Grabbing Variable Names

vbrtrmn has asked for the wisdom of the Perl Monks concerning the following question:

Replies are listed 'Best First'.
Re: Grabbing Variable Names by theorbtwo (Prior) on Jan 11, 2003 at 22:29 UTC
Both pfaut and cecil36 got part of the answer. The problem with pfaut's answer is that the symbol table (which, BTW, is in %main::, not %$main::) only lists non-my variables. Lexicals are in what's called a "scratchpad" which is much less easy to access from perl code. The problem with cecil36's answer is that perl is very difficult to parse, and since perl offers amazing introspection, you might as well use it instead of reimplementing perl. The easiest answer is to use B::Xref, which will give you a nice cross-reference of where all variables are used, defined, etc. (That's actualy more information then you wanted.
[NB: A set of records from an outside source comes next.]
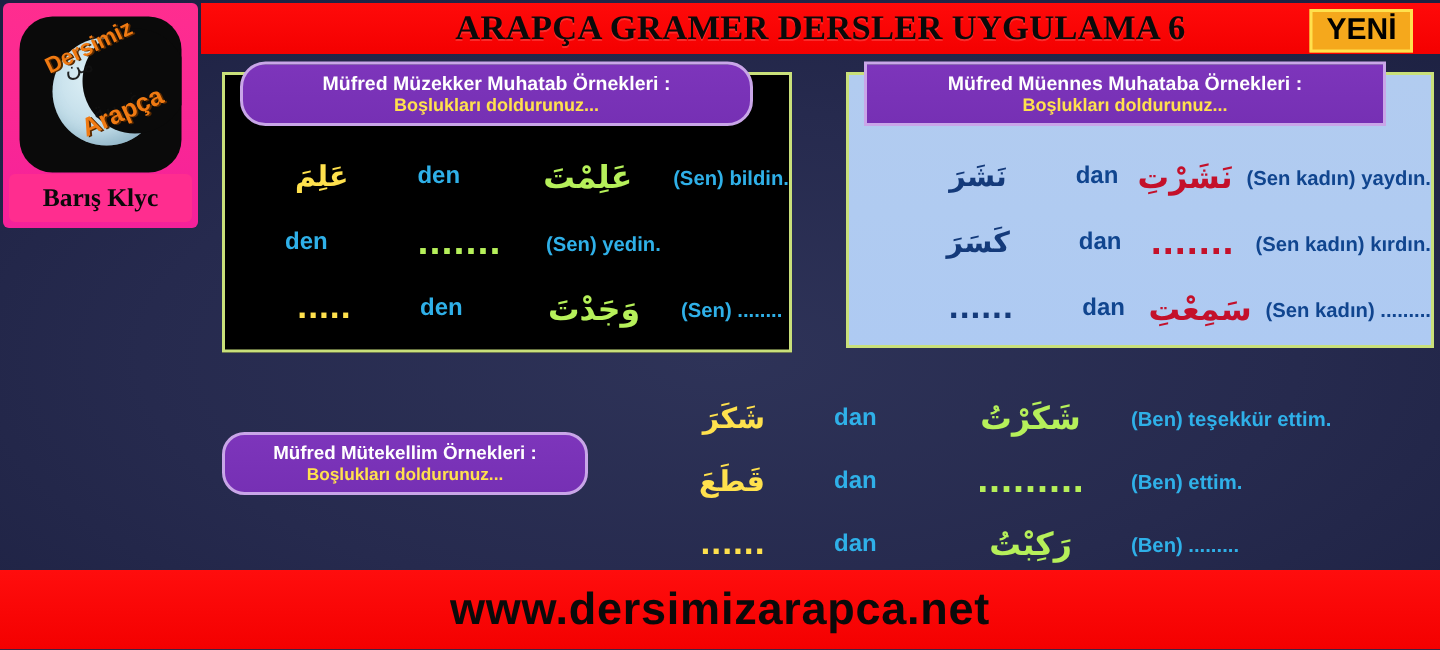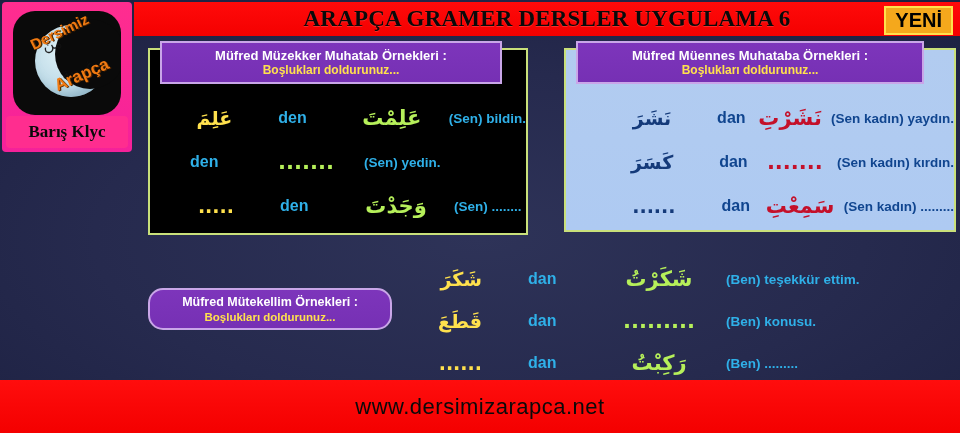--- a/index.html
+++ b/index.html
@@ -27,7 +27,7 @@
     white-space:nowrap;text-shadow:0 1px 0 rgba(255,120,120,.35);
   }
   .yeni{
-    position:absolute;right:7px;top:4px;
+    position:absolute;right:18px;top:4px;
     background:#f5a81c;border:2px solid #ffe14d;
     padding:1px 9px 2px 9px;
     color:#000;font-weight:bold;font-size:20px;line-height:22px;

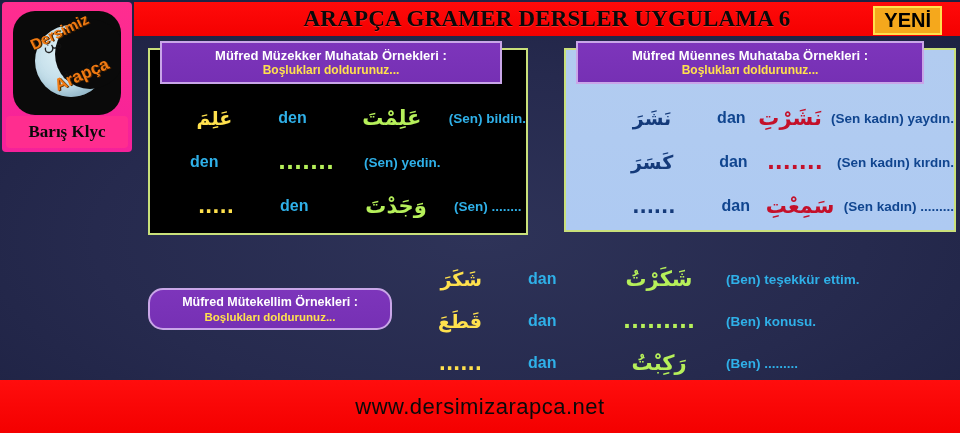--- a/index.html
+++ b/index.html
@@ -105,7 +105,7 @@
   }
   .cap .l1{color:#ffffff;font-weight:bold;font-size:13px;line-height:15px;white-space:nowrap;}
   .cap .l2{color:#ffe14d;font-weight:bold;font-size:12px;line-height:15px;white-space:nowrap;}
-  #cap-left{left:160px;top:41px;width:342px;height:43px;}
+  #cap-left{left:160px;top:41px;width:342px;height:43px;border-radius:17px;}
   #cap-right{left:576px;top:41px;width:348px;height:43px;}
   #cap-bottom{left:148px;top:288px;width:244px;height:42px;border-radius:15px;}
   #cap-bottom .l1{font-size:12.5px;}

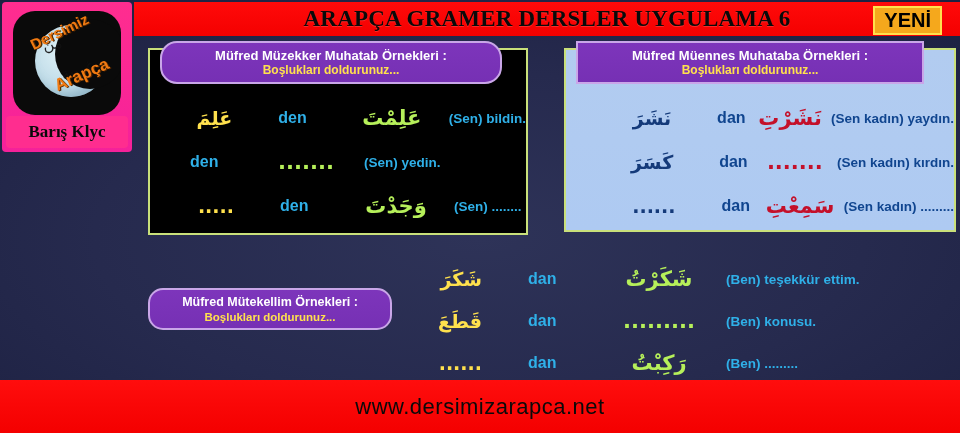--- a/index.html
+++ b/index.html
@@ -150,7 +150,7 @@
   #box-right .c-b{width:110px;}
 
   
-  #rows-bottom{position:absolute;left:392px;top:258px;width:520px;}
+  #rows-bottom{position:absolute;left:420px;top:258px;width:520px;}
   #rows-bottom .row{height:42px;}
   #rows-bottom .c-a{width:90px;color:#ffe14d;}
   #rows-bottom .c-p{width:70px;color:#2fb0e8;}

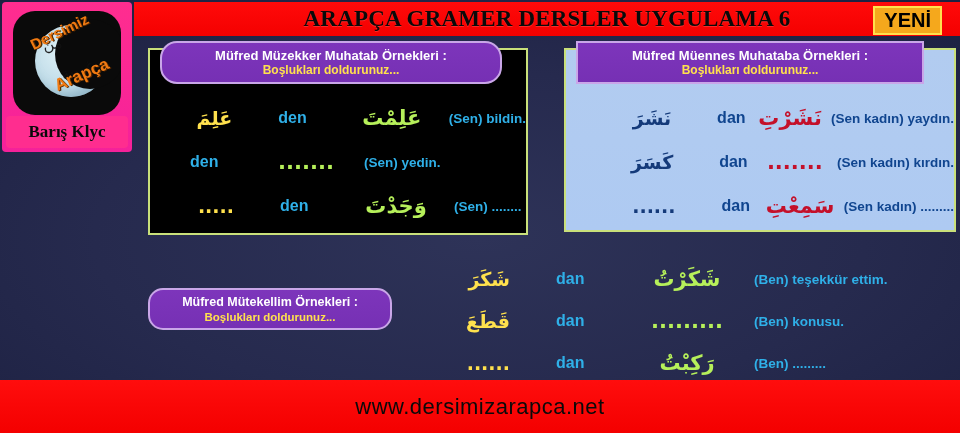--- a/index.html
+++ b/index.html
@@ -245,7 +245,7 @@
       <div class="c-a">قَطَعَ</div>
       <div class="c-p">dan</div>
       <div class="c-b">.........</div>
-      <div class="c-t">(Ben) konusu.</div>
+      <div class="c-t">(Ben) ettim.</div>
     </div>
     <div class="row">
       <div class="c-a">......</div>

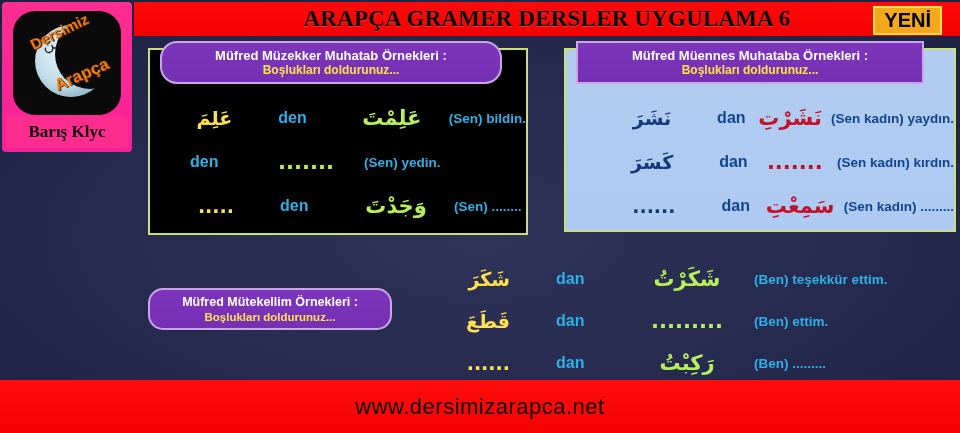--- a/index.html
+++ b/index.html
@@ -164,7 +164,7 @@
     display:flex;align-items:center;justify-content:center;
   }
   .footer .url{
-    color:#0a0a0a;font-weight:normal;font-size:22px;letter-spacing:.5px;
+    color:#0a0a0a;font-weight:bold;font-size:30px;letter-spacing:.5px;
   }
 </style>
 </head>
I assume it's fairly easy to change the output format, though.) B::Xref, like the other B modules, looks through the internal bytecode generated by perl, so thus reuses perl's parser, meaning your gaurenteed to get the same interpratition as actualy running the code. (This doesn't mean that it's impossible to fool, just that it's more difficult. Using symbolic references will fool anything that doesn't profile the running code, as will `eval STRING`. Warning: Unless otherwise stated, code is untested. Do not use without understanding. Code is posted in the hopes it is useful, but without warranty. All copyrights are relinquished into the public domain unless otherwise stated. I am not an angel. I am capable of error, and err on a fairly regular basis. If I made a mistake, please let me know (such as by replying to this node).	[reply] [d/l]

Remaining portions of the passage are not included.